Work task: Only the lines below starting at the one containing "(615, 300) none -> [538,55,554,68] // ☑" and ending at the one containing "(182, 67) none" belong in the answer, each copied exactly.

Supplied material:
—————

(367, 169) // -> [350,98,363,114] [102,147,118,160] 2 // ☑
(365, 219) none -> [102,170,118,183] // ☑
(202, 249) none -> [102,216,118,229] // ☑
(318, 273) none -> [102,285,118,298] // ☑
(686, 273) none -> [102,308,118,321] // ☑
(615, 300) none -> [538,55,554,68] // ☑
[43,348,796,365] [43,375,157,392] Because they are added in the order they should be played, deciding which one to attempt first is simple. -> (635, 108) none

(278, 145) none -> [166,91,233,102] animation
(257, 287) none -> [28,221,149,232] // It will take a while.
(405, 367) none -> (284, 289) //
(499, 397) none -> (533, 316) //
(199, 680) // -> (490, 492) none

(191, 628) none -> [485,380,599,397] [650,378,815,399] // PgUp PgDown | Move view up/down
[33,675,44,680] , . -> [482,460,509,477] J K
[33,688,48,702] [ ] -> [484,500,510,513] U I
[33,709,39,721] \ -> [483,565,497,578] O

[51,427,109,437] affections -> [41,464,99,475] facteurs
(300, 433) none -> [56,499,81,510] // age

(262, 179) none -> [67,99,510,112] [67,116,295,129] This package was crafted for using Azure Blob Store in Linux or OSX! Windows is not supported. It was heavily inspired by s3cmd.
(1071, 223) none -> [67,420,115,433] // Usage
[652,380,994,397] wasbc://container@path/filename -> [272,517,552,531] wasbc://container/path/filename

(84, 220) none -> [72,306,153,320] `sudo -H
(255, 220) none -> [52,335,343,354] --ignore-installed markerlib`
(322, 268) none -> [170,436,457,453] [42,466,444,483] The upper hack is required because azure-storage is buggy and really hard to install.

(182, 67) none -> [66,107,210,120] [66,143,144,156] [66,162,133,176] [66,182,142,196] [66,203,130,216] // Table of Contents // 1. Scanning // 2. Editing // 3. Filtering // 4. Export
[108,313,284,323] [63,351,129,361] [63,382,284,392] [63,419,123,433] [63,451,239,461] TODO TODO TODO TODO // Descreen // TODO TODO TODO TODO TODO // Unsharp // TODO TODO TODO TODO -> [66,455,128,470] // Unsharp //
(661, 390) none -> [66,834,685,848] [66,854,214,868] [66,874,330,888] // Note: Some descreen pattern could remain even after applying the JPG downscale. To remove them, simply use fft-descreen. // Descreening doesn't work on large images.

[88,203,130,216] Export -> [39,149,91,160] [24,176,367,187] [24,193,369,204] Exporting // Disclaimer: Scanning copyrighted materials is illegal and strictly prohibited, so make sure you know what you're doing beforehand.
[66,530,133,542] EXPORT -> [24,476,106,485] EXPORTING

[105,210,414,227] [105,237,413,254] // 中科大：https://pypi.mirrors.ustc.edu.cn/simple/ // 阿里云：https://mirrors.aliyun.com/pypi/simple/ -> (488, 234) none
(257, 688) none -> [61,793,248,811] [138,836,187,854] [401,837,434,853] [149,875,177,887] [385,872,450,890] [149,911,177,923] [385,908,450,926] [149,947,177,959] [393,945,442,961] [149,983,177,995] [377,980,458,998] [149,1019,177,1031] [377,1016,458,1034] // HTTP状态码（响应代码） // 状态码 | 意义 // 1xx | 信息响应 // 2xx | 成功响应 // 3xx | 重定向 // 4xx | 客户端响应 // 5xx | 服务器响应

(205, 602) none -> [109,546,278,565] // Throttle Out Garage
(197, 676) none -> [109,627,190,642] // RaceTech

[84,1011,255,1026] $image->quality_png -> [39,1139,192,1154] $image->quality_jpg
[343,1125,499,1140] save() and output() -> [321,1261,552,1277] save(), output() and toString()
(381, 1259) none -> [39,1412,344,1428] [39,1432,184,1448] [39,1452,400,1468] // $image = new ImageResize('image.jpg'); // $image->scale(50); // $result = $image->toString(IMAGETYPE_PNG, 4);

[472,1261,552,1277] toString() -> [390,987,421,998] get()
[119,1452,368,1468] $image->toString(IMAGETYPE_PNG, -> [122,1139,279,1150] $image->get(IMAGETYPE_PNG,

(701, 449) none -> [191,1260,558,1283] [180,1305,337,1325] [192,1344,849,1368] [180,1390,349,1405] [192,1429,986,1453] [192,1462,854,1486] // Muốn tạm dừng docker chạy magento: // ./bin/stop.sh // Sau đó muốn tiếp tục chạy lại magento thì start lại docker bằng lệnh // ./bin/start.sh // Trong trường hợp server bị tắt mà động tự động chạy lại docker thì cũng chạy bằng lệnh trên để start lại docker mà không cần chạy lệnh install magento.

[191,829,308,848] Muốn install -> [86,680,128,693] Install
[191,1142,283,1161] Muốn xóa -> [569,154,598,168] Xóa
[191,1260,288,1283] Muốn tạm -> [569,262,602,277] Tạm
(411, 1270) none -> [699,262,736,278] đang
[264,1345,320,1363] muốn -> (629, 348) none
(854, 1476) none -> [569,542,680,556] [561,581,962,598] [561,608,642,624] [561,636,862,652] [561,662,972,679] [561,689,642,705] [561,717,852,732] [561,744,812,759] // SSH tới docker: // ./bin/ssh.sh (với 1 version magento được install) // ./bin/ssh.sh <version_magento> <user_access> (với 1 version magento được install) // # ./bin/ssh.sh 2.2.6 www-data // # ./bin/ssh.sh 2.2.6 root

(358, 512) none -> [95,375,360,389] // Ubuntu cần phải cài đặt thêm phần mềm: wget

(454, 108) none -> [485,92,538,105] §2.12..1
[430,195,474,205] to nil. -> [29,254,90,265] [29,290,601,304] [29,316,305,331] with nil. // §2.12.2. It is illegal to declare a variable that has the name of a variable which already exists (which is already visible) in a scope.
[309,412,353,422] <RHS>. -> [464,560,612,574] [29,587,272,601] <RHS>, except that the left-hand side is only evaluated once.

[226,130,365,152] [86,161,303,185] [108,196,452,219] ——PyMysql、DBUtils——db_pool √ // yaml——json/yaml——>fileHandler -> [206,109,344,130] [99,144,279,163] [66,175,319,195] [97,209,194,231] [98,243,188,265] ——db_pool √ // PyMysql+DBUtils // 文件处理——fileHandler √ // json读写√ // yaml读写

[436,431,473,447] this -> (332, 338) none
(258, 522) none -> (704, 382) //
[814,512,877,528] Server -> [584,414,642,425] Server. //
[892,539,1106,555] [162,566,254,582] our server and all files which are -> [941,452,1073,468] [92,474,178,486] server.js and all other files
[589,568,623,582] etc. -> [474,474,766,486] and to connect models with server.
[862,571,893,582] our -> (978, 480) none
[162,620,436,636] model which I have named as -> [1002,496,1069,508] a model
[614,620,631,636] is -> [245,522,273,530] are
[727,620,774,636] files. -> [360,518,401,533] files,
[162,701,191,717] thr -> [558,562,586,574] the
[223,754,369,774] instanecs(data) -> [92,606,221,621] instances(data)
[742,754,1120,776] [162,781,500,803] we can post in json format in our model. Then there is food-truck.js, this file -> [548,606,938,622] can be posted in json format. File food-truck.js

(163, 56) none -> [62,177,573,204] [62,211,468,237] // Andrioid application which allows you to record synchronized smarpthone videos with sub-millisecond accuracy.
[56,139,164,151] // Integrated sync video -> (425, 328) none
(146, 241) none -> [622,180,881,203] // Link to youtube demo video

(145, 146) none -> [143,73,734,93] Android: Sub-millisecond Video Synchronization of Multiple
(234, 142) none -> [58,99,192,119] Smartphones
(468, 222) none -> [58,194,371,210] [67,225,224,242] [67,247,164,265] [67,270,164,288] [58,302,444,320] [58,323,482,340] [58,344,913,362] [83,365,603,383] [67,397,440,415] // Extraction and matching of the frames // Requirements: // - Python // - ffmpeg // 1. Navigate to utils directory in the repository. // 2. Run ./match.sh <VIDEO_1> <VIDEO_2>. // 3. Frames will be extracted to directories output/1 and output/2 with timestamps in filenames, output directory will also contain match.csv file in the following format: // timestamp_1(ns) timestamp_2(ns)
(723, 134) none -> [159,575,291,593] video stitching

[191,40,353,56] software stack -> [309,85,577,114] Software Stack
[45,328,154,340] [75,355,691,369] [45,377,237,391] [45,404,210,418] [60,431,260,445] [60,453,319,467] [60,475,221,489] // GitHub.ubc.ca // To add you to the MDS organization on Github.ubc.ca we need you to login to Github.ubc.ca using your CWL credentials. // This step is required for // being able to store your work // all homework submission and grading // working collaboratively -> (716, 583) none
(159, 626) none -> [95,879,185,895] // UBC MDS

—————

Your solution:
(615, 300) none -> [538,55,554,68] // ☑
[43,348,796,365] [43,375,157,392] Because they are added in the order they should be played, deciding which one to attempt first is simple. -> (635, 108) none

(278, 145) none -> [166,91,233,102] animation
(257, 287) none -> [28,221,149,232] // It will take a while.
(405, 367) none -> (284, 289) //
(499, 397) none -> (533, 316) //
(199, 680) // -> (490, 492) none

(191, 628) none -> [485,380,599,397] [650,378,815,399] // PgUp PgDown | Move view up/down
[33,675,44,680] , . -> [482,460,509,477] J K
[33,688,48,702] [ ] -> [484,500,510,513] U I
[33,709,39,721] \ -> [483,565,497,578] O

[51,427,109,437] affections -> [41,464,99,475] facteurs
(300, 433) none -> [56,499,81,510] // age

(262, 179) none -> [67,99,510,112] [67,116,295,129] This package was crafted for using Azure Blob Store in Linux or OSX! Windows is not supported. It was heavily inspired by s3cmd.
(1071, 223) none -> [67,420,115,433] // Usage
[652,380,994,397] wasbc://container@path/filename -> [272,517,552,531] wasbc://container/path/filename

(84, 220) none -> [72,306,153,320] `sudo -H
(255, 220) none -> [52,335,343,354] --ignore-installed markerlib`
(322, 268) none -> [170,436,457,453] [42,466,444,483] The upper hack is required because azure-storage is buggy and really hard to install.

(182, 67) none -> [66,107,210,120] [66,143,144,156] [66,162,133,176] [66,182,142,196] [66,203,130,216] // Table of Contents // 1. Scanning // 2. Editing // 3. Filtering // 4. Export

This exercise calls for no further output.